Epílogo teórico-metodológico

por el Lic. Enzo Farante

¿Qué es el Balance Social?

Definimos el Balance Social como una herramienta que se construye en forma colectiva y se desarrolla en equipo. La realiza la propia organización, por lo que hay que generar capacidades en la entidad, un grupo interno y preparar y capacitar a este grupo para el desarrollo y uso de la herramienta.

Se caracteriza por ser una herramienta que trabaja interdisciplinariamente, es decir desarrolla inteligencias internas, potencia la participación y genera pluralidad de pensamientos. Se va proyectando y diseñando a medida que la organización la va construyendo.

Transforma, integra, muestra, permite visualizar lo que se hace y también lo que no se hace, porque decimos que es una herramienta de gestión y cuando detectamos que la organización no está cumpliendo con aquello que se propuso, ya sea por sus objetivos sociales o por su identidad, lo marca y comienza a establecer metas de crecimiento o de mejoras.

Genera una fuerte apropiación territorial. Lo que hace es visualizar las acciones de la organización y poder mostrarlas de tal forma que muestra de forma permanente la conectividad que tiene con el territorio.

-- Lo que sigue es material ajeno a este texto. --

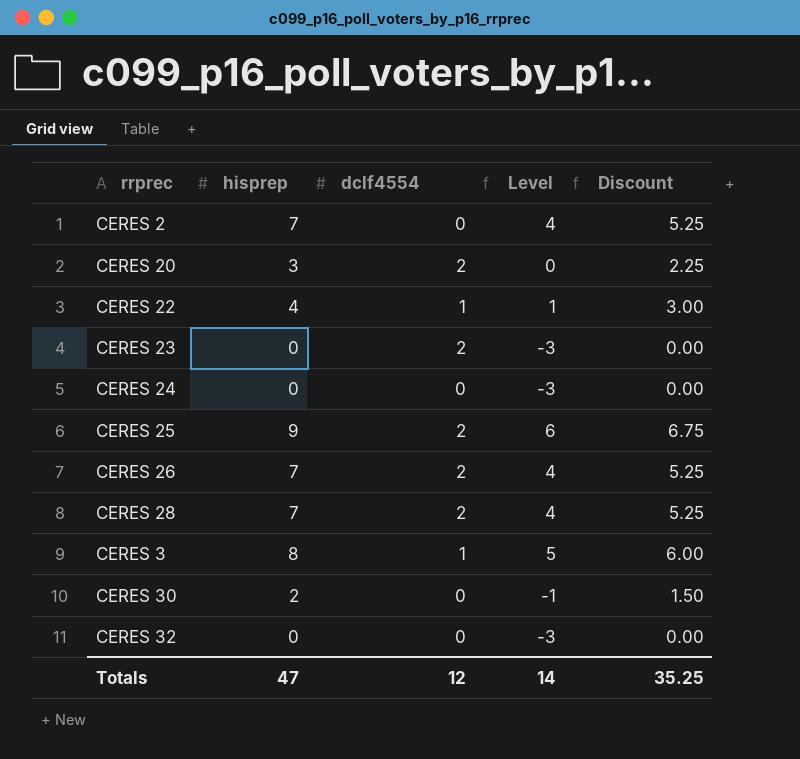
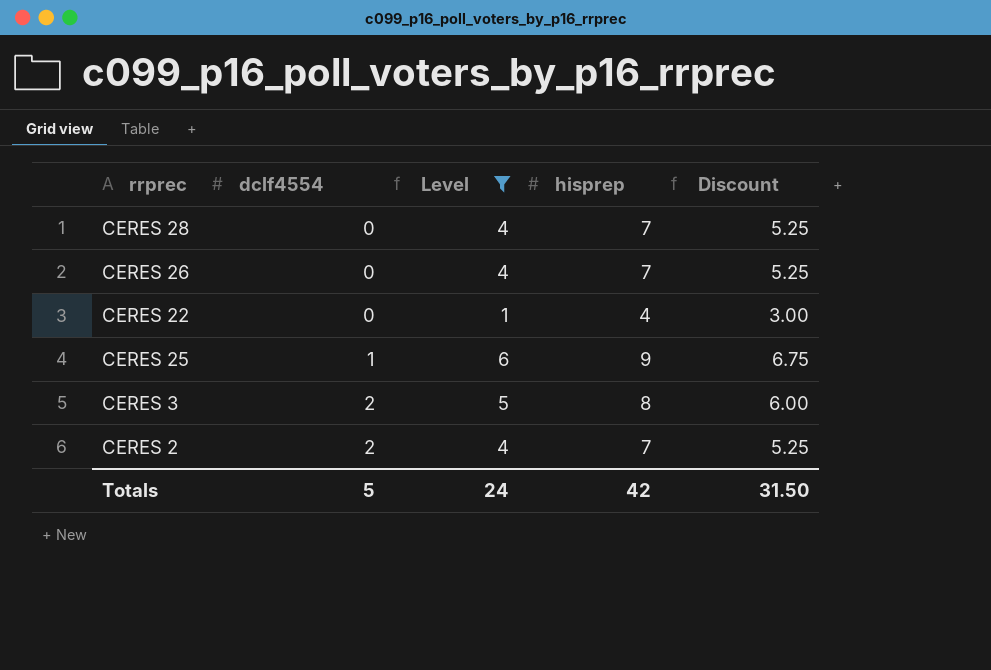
filter: none -> Level >= 1
row order: none -> dclf4554 ascending
column hisprep | position: 2 -> 4
CERES 28 | dclf4554: 2 -> 0
CERES 26 | dclf4554: 2 -> 0
CERES 22 | dclf4554: 1 -> 0
CERES 25 | dclf4554: 2 -> 1
CERES 3 | dclf4554: 1 -> 2
CERES 2 | dclf4554: 0 -> 2
Totals | dclf4554: 12 -> 5
Totals | Level: 14 -> 24
Totals | hisprep: 47 -> 42
Totals | Discount: 35.25 -> 31.50

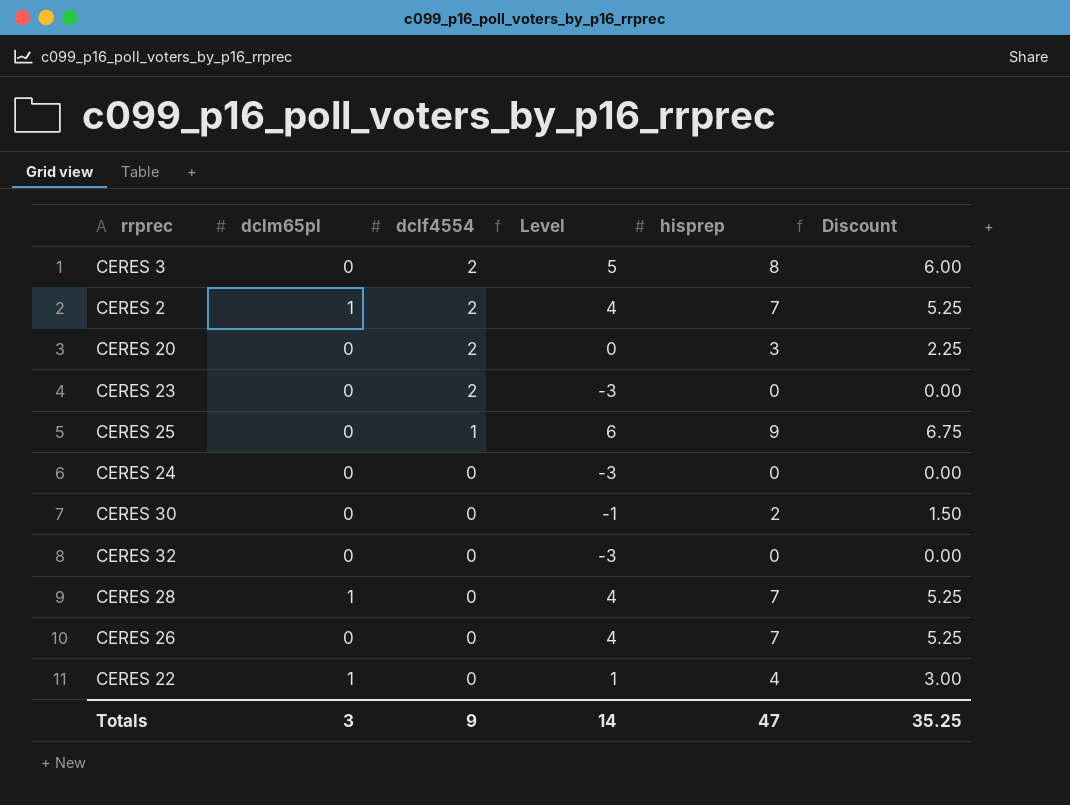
filter: Level >= 1 -> none
row order: dclf4554 ascending -> dclf4554 descending
column dclm65pl | position: none -> 2
Totals | dclf4554: 5 -> 9
Totals | Level: 24 -> 14
Totals | hisprep: 42 -> 47
Totals | Discount: 31.50 -> 35.25

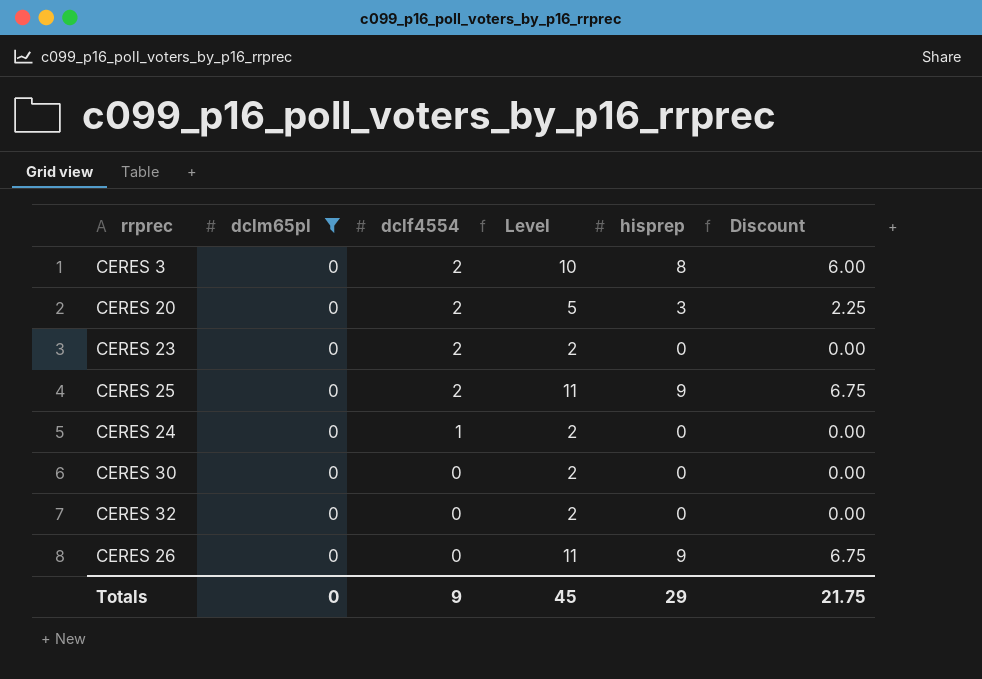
filter: none -> dclm65pl = 0
column Level | formula: [hisprep] - 3 -> [hisprep] + 2
CERES 25 | dclf4554: 1 -> 2
CERES 24 | dclf4554: 0 -> 1
CERES 30 | hisprep: 2 -> 0
CERES 30 | Discount: 1.50 -> 0.00
CERES 26 | hisprep: 7 -> 9
CERES 26 | Discount: 5.25 -> 6.75
Totals | dclm65pl: 3 -> 0
Totals | Level: 14 -> 45
Totals | hisprep: 47 -> 29
Totals | Discount: 35.25 -> 21.75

¿Qué me permite el BS? Normalmente nosotros elaboramos balances económicos y mostramos la gestión económica, pero ¿quién muestra la identidad social que tenemos? El Balance Social, que me permite visualizar y analizar la identidad de la cooperativa o mutual. Lo pensamos siempre a partir de un desarrollo y crecimiento de la potencialidad interna. No me tiene que generar dependencia, sino formar equipos internos y ayudar a desarrollar las inteligencias internas de la organización.

Para que esto ocurra hay que preparar a la organización, desarrollar equipos. No es una herramienta que importamos de afuera y aplicamos sistemáticamente a la organización sin importarnos cómo. Trabajamos y ajustamos el uso de esta herramienta para las necesidades de la entidad. Pero no deja de trabajar y meterse profundamente en el corazón de la organización porque quiere analizar la identidad, que es si lo que dice que es realmente es así, si lo que dice que hace realmente lo hace y luego comienza a marcar en forma permanente la posibilidad que tenemos de, ante falencias, dificultades, decrecimientos, proponernos sistemáticamente metas de crecimiento e ir en busca de objetivos superiores.

Por eso es una herramienta de gestión muy dinámica que genera muchas sinergias, muchos compromisos, si estamos dispuestos, la podemos adoptar. Hay que tener la virtud de saber manejarla. De esa manera puede ser una herramienta útil.